About the Saraiki Language
Saraiki (skr) is an Indo-Aryan language spoken by over 25–30 million people, primarily in Pakistan. It is spoken in Southern Punjab in cities like Multan, Bahawalpur, Dera Ghazi Khan, and Rahim Yar Khan, and extends into parts of Sindh, Balochistan, and Khyber Pakhtunkhwa. Despite its rich linguistic and cultural heritage, Saraiki remains underrepresented in NLP and computational research.
Why Should One Work on Saraiki NLP?
Despite having millions of speakers, Saraiki still lacks digital resources, computational tools, and NLP support.

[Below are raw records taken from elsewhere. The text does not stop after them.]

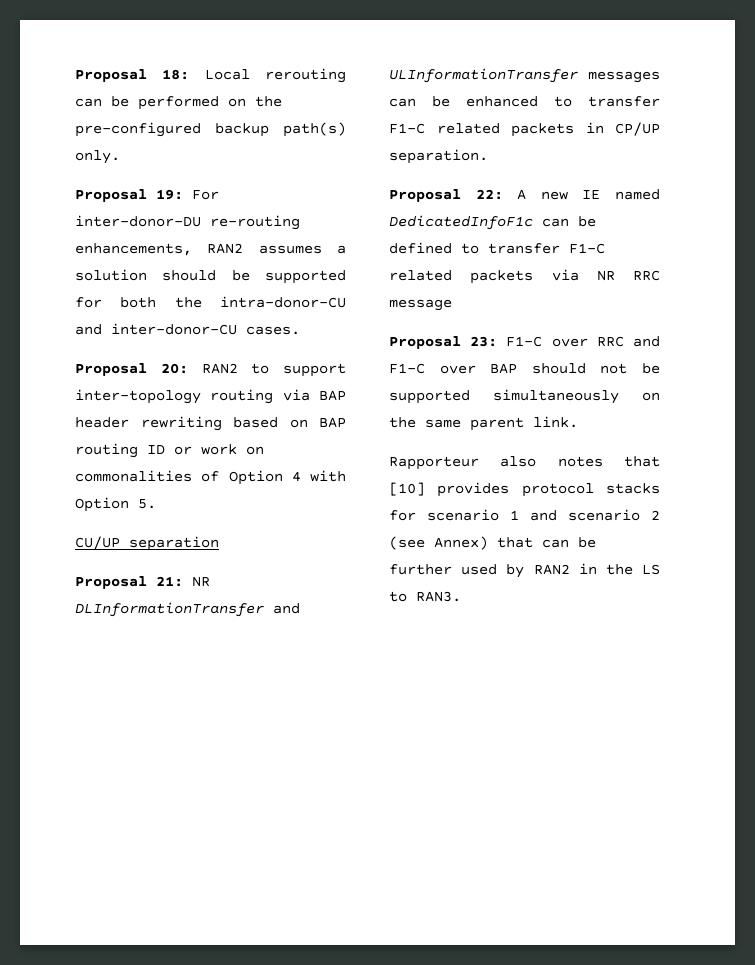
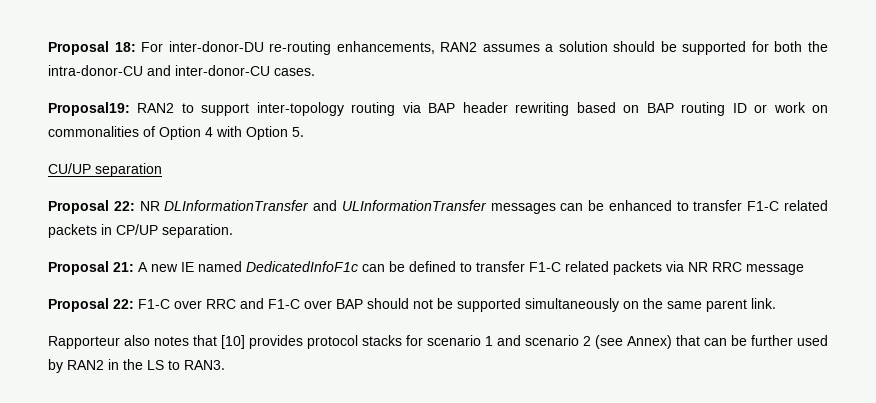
- Proposal 18: Local rerouting can be performed on the pre-configured backup path(s) only.
- Proposal 19: For inter-donor-DU re-routing enhancements, RAN2 assumes a solution should be supported for both the intra-donor-CU and inter-donor-CU cases.
+ Proposal 18: For inter-donor-DU re-routing enhancements, RAN2 assumes a solution should be supported for both the intra-donor-CU and inter-donor-CU cases.
- Proposal 20: RAN2 to support inter-topology routing via BAP header rewriting based on BAP routing ID or work on commonalities of Option 4 with Option 5.
+ Proposal19: RAN2 to support inter-topology routing via BAP header rewriting based on BAP routing ID or work on commonalities of Option 4 with Option 5.
- Proposal 21: NR DLInformationTransfer and ULInformationTransfer messages can be enhanced to transfer F1-C related packets in CP/UP separation.
+ Proposal 22: NR DLInformationTransfer and ULInformationTransfer messages can be enhanced to transfer F1-C related packets in CP/UP separation.
- Proposal 22: A new IE named DedicatedInfoF1c can be defined to transfer F1-C related packets via NR RRC message
+ Proposal 21: A new IE named DedicatedInfoF1c can be defined to transfer F1-C related packets via NR RRC message
- Proposal 23: F1-C over RRC and F1-C over BAP should not be supported simultaneously on the same parent link.
+ Proposal 22: F1-C over RRC and F1-C over BAP should not be supported simultaneously on the same parent link.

Major challenges include:
- Limited Text Datasets – Few machine-readable corpora are available.
- Minimal NLP Research – There is less work on tokenization, lemmatization, named entity recognition (NER), or speech recognition.
- No Official Status – Unlike Urdu or Punjabi, Saraiki lacks mainstream software support in AI and ML applications.
The Goal of SaraikiNLP
The SaraikiNLP project aims to:
- Developing Core NLP Tools – Implement normalization, tokenization, lemmatization, stemming, and NER models.
- Promote Saraiki Research – Increase awareness and support for research in this low resource language.

Resources 🎁
Link | Description |
---|---|
Saraiki Alphabets | Saraiki alphabets. |
Saraiki Counting | Saraiki counting. |
Saraiki Months | Saraiki month names with Urdu and English counterparts. |
Saraiki Week Days | Saraiki day names with counterparts. |
Current Saraiki Research | Current research being done on Saraiki language. |

Intended Audience
- Science/Research: For researchers and linguists experimenting with Saraiki language data.
- Developers: To help build Saraiki applications with less effort.
- Education: Providing resources and tools for students interested in Saraiki language research.

Features
- ✔️ Normalization
- ✔️ Preprocessing
- 🚧 Tokenization
- 🚧 Stemming
- 🚧 Lemmatization

Installation
Using pip, SaraikiNLP can be easily installed:
pip install SaraikiNLP

Documentation
Link | Description | Free Notebook (Colab) |
---|---|---|
Normalization | Our functions and usage examples for normalization. | ▶️ Start Now |
Preprocessing | Functions SaraikiNLP provides for preprocessing. | ▶️ Start Now |
🚧 Tokenization | Functions for tokenization. | ⌛ Coming Soon |
🚧 Stemming | Functions for stemming. | ⌛ Coming Soon |
🚧 Lemmatization | Functions for lemmatization. | ⌛ Coming Soon |

Contributing
We welcome contributions from everyone! If you'd like to help improve SaraikiNLP OR if you notice any mistakes or have suggestions for improvement, feel free to:
- Open an issue
- Submit a pull request
Your contributions are highly appreciated and make SaraikiNLP better for everyone. Thank you for your interest! :-)

Copyright and license
Code released under the MIT License.